Sur les forums et communautés nautiques en ligne — Hisse & Oh, Nautisme.fr, ou les groupes spécialisés sur les réseaux sociaux — les retours d’expérience des propriétaires de Guy Couach 1100 convergent sur plusieurs points. La tenue de mer est régulièrement saluée : pour un 11 mètres de cette génération, le bateau encaisse bien la houle et reste stable dans le clapot côtier. La double motorisation est appréciée pour sa sécurité en mer, mais aussi pour sa maniabilité en port. Les deux cabines doubles sont jugées généreuses pour un bateau de cette taille, ce qui en fait un candidat sérieux pour les familles souhaitant naviguer et dormir à bord sans inconfort.
Le léger bémol souvent mentionné concerne l’esthétique intérieure, typique des années 1980, que certains trouvent datée. Mais c’est précisément ce charme rétro qui attire aujourd’hui une nouvelle catégorie d’acheteurs : ceux qui préfèrent la profondeur d’un bateau bien né à la plasticité d’un modèle récent sans histoire.
Le Guy Couach 1100 Sport parle à ceux qui comprennent que la qualité de construction ne se périme pas.
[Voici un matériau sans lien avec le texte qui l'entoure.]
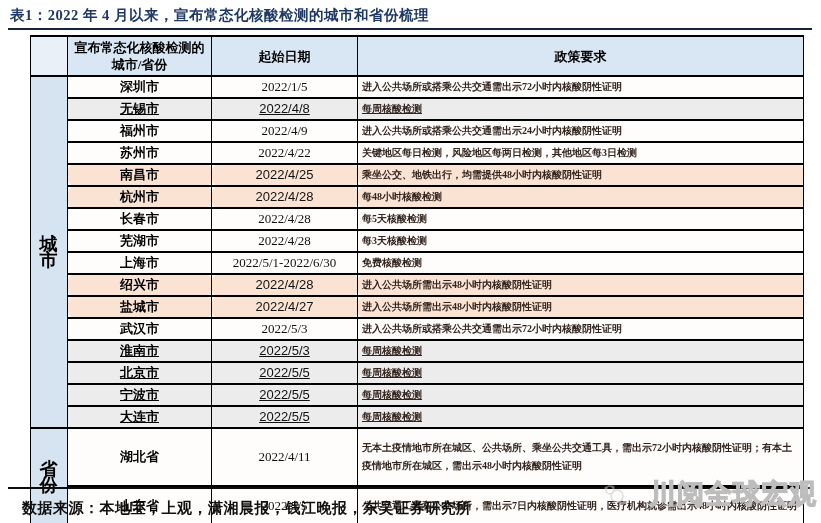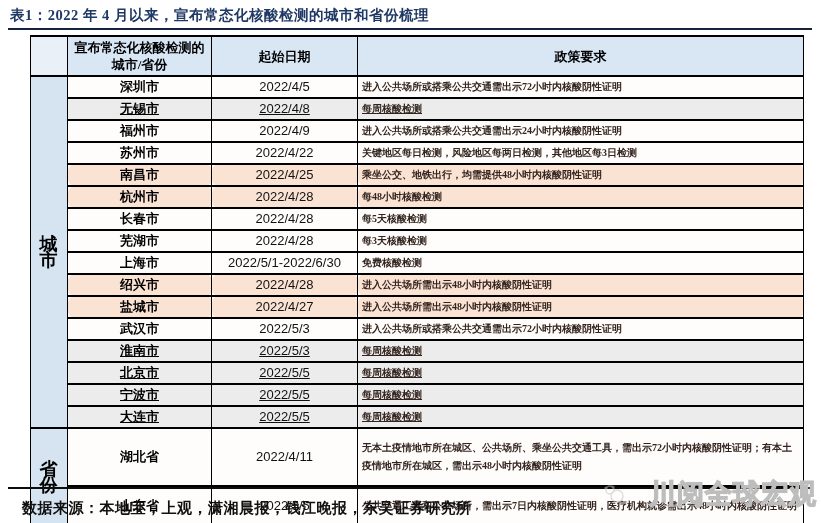--- a/index.html
+++ b/index.html
@@ -29,7 +29,7 @@
   td.cell-policy { text-align:left; padding:1px 4px; font-size:10px;
                    font-weight:600; color:#33241e; line-height:18px; }
   tbody tr td { height:17px; line-height:16px; }
-  tbody tr.bg-white td { background:#fffdfb; }
+  tbody tr.bg-white td { background:#fffdfb;font-family:Liberation Serif, serif; }
   tbody tr.bg-gray  td { background:#ececec;text-decoration:underline; }
   tbody tr.bg-peach td { background:#fbe3d4;border-radius:7px; }
   tbody tr.bg-white td.group-cell, tbody tr.bg-gray td.group-cell,

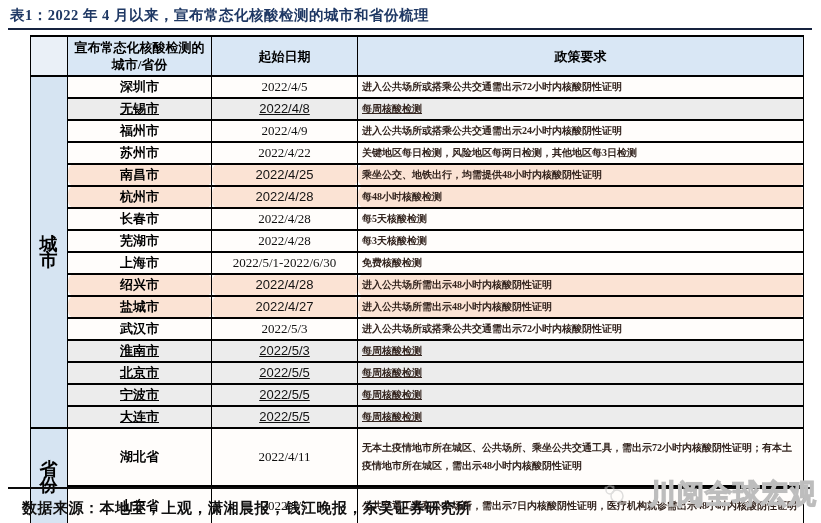--- a/index.html
+++ b/index.html
@@ -76,7 +76,7 @@
         <tr class="bg-white">
           <td class="group-cell" rowspan="16">城市</td>
           <td class="cell-name">深圳市</td>
-          <td class="cell-date">2022/4/5</td>
+          <td class="cell-date">2022/1/5</td>
           <td class="cell-policy">进入公共场所或搭乘公共交通需出示72小时内核酸阴性证明</td>
         </tr>
         <tr class="bg-gray">

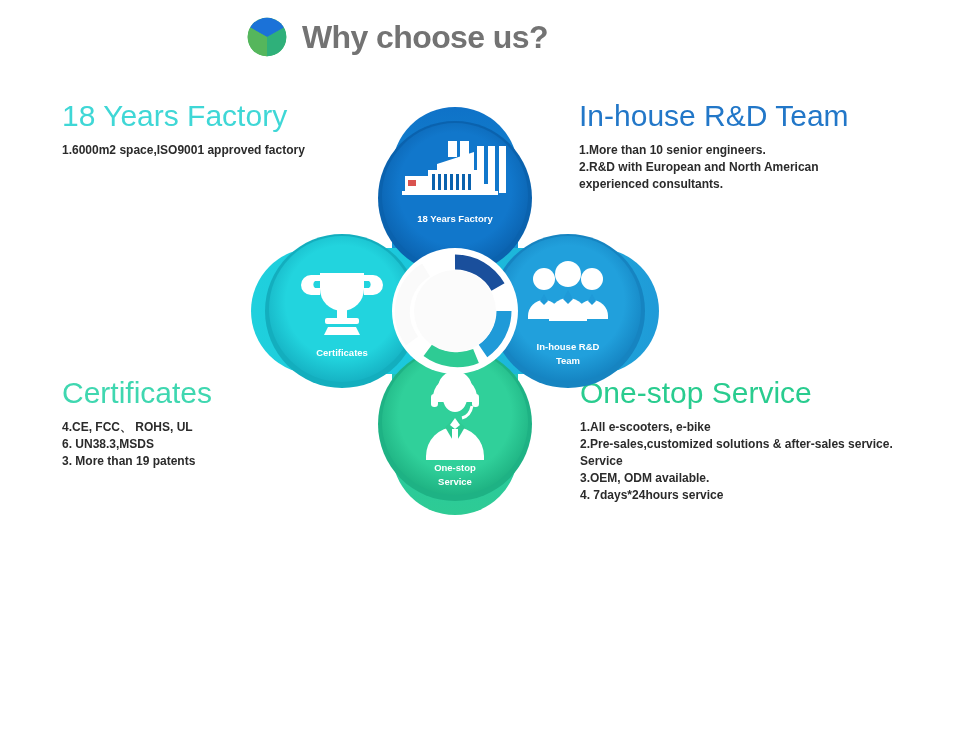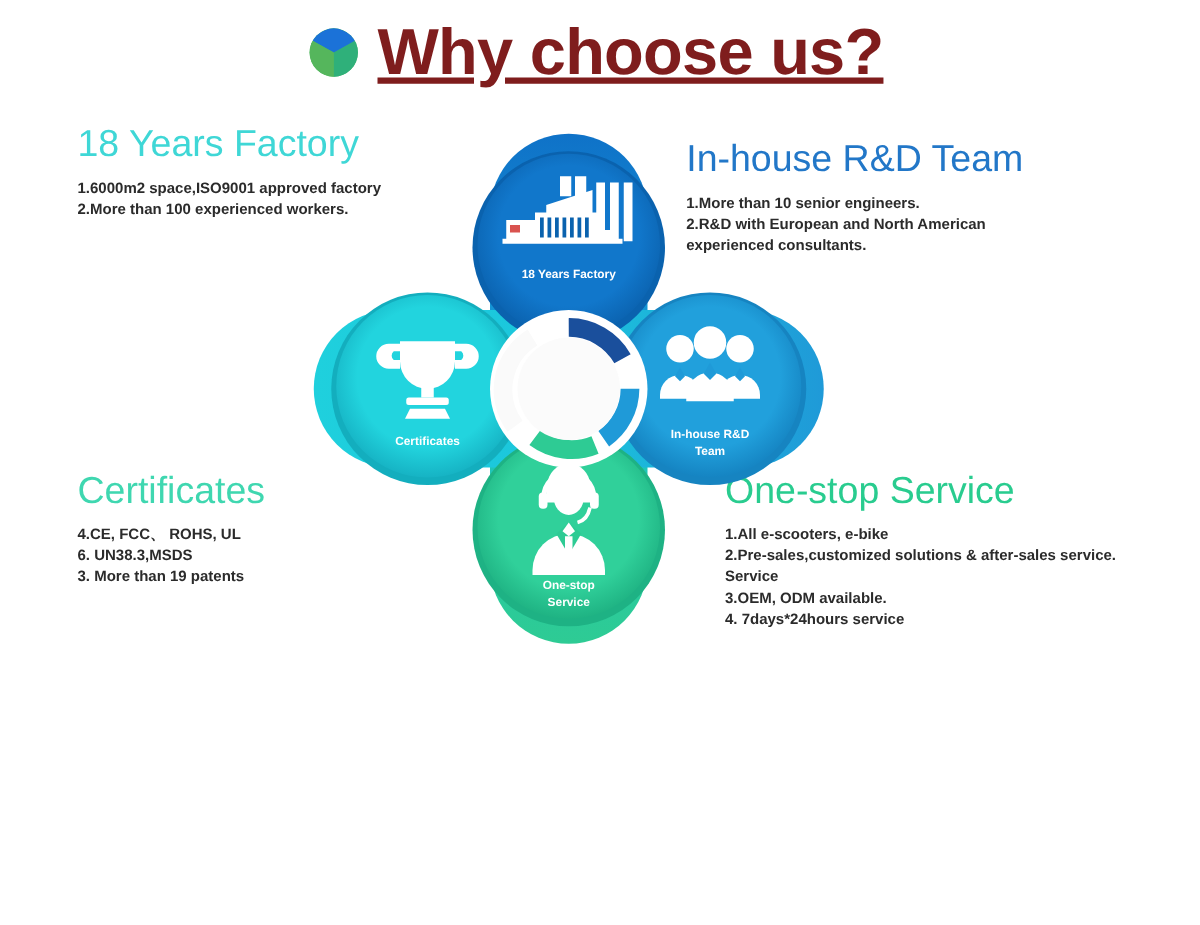--- a/index.html
+++ b/index.html
@@ -31,13 +31,12 @@
     flex: 0 0 auto;
   }
   .title-text {
-    font-size: 52px;
+    font-size: 32px;
     font-weight: bold;
-    color: #7f1d1d;
+    color: #737373;
     letter-spacing: -0.6px;
     line-height: 1;
     white-space: nowrap;
-    text-decoration: underline;
   }
 
   

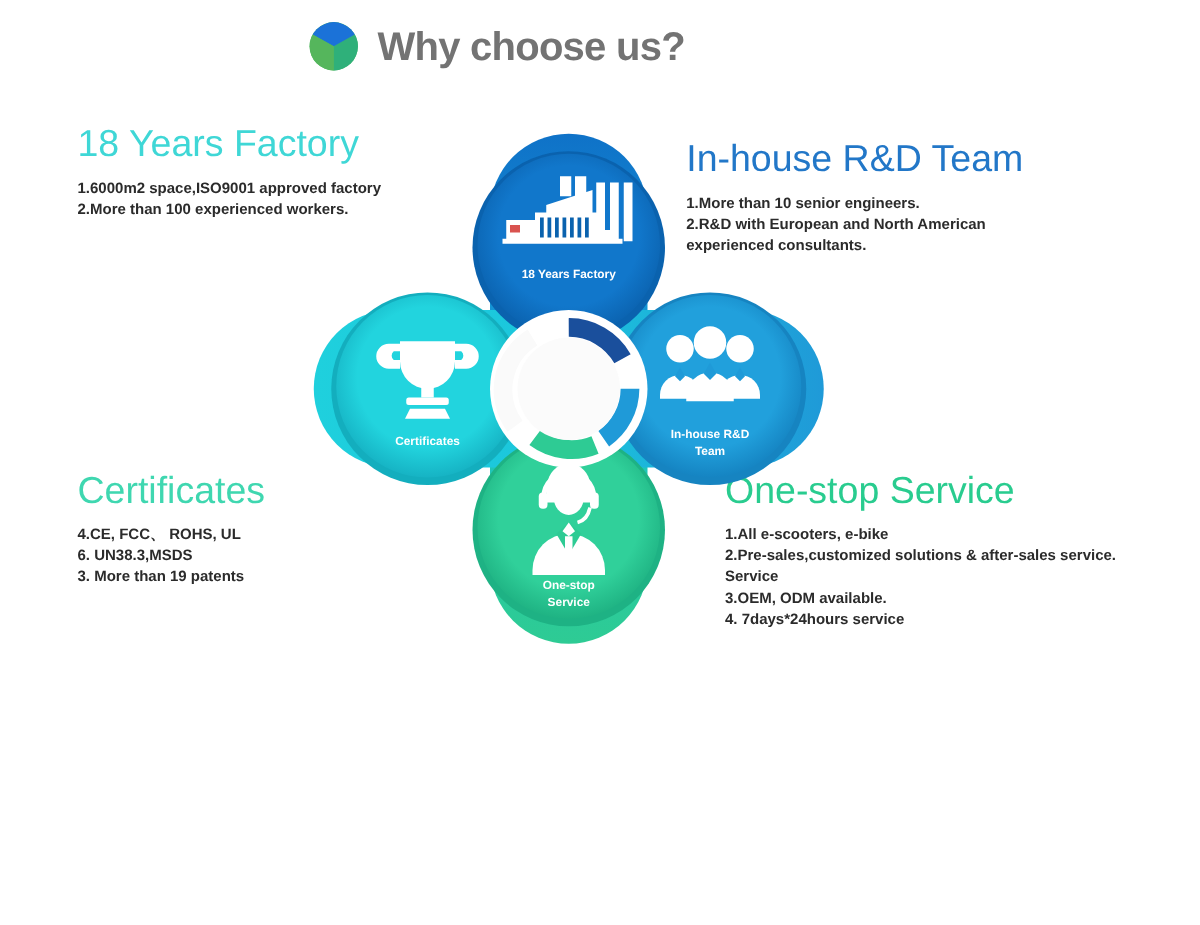--- a/index.html
+++ b/index.html
@@ -64,7 +64,7 @@
   }
 
   #blk-factory  { left: 62px;  top: 100px; }
-  #blk-rd       { left: 549px; top: 100px; margin-top: 12px; }
+  #blk-rd       { left: 579px; top: 100px; }
   #blk-cert     { left: 62px;  top: 377px; }
   #blk-service  { left: 580px; top: 377px; }
 

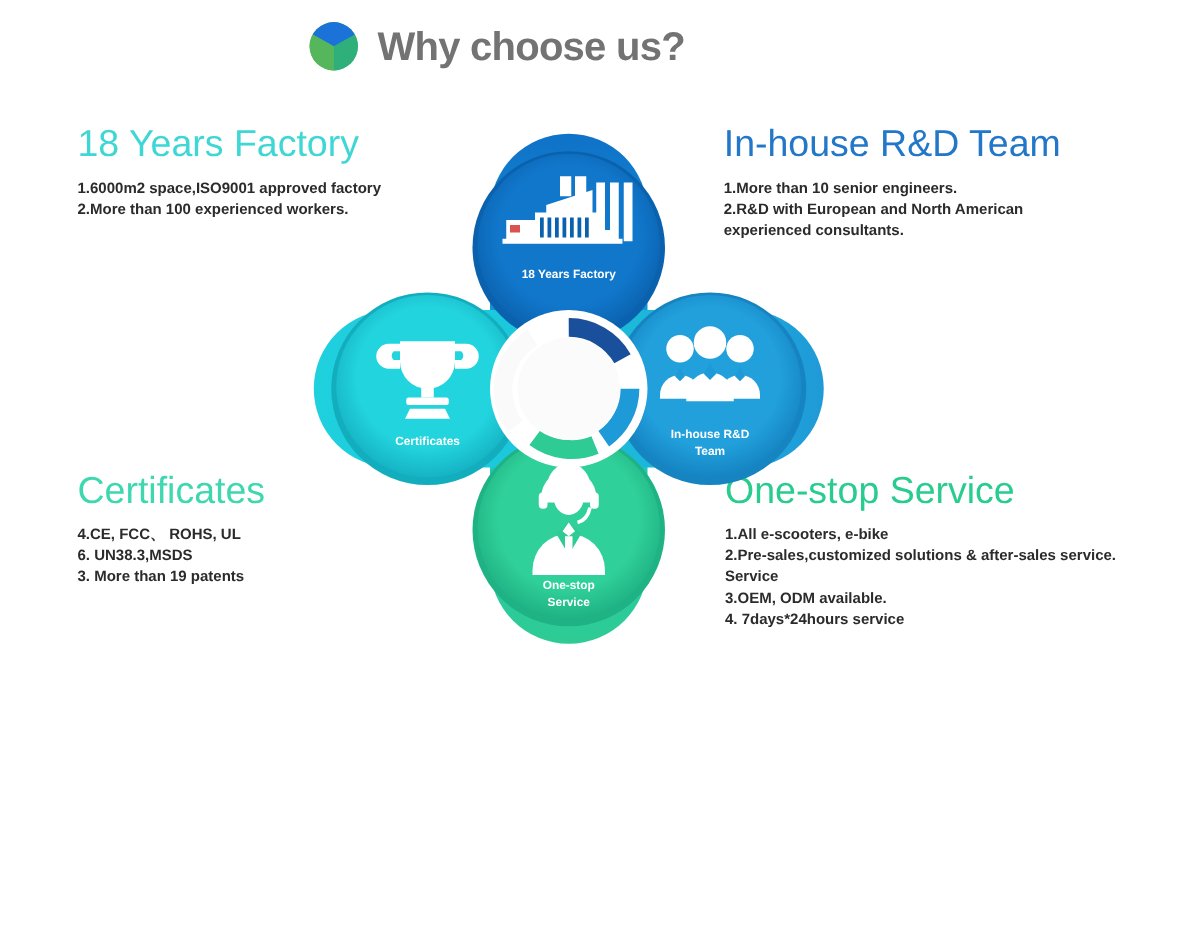--- a/index.html
+++ b/index.html
@@ -118,7 +118,6 @@
   <h2 class="h-cyan">18 Years Factory</h2>
   <ul>
     <li>1.6000m2 space,ISO9001 approved factory</li>
-    <li>2.More than 100 experienced workers.</li>
   </ul>
 </div>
Il s’adresse au marin expérimenté qui sait reconnaître une base saine, comme au plaisancier en quête d’un premier bateau habitable sur lequel apprendre la mer sans mauvaises surprises structurelles. Sa double motorisation diesel le rend capable d’affronter des conditions variées avec sérénité. Son plan intérieur à deux cabines en fait un compagnon de croisière côtière, fluviale ou lacustre à quatre.
Au fond, le Guy Couach 1100 Sport incarne ce que la construction navale française a su offrir de meilleur : le sérieux d’un chantier centenaire, la robustesse des matériaux d’une époque où l’on construisait pour des décennies, et une silhouette intemporelle qui ne laisse personne indifférent sur un ponton.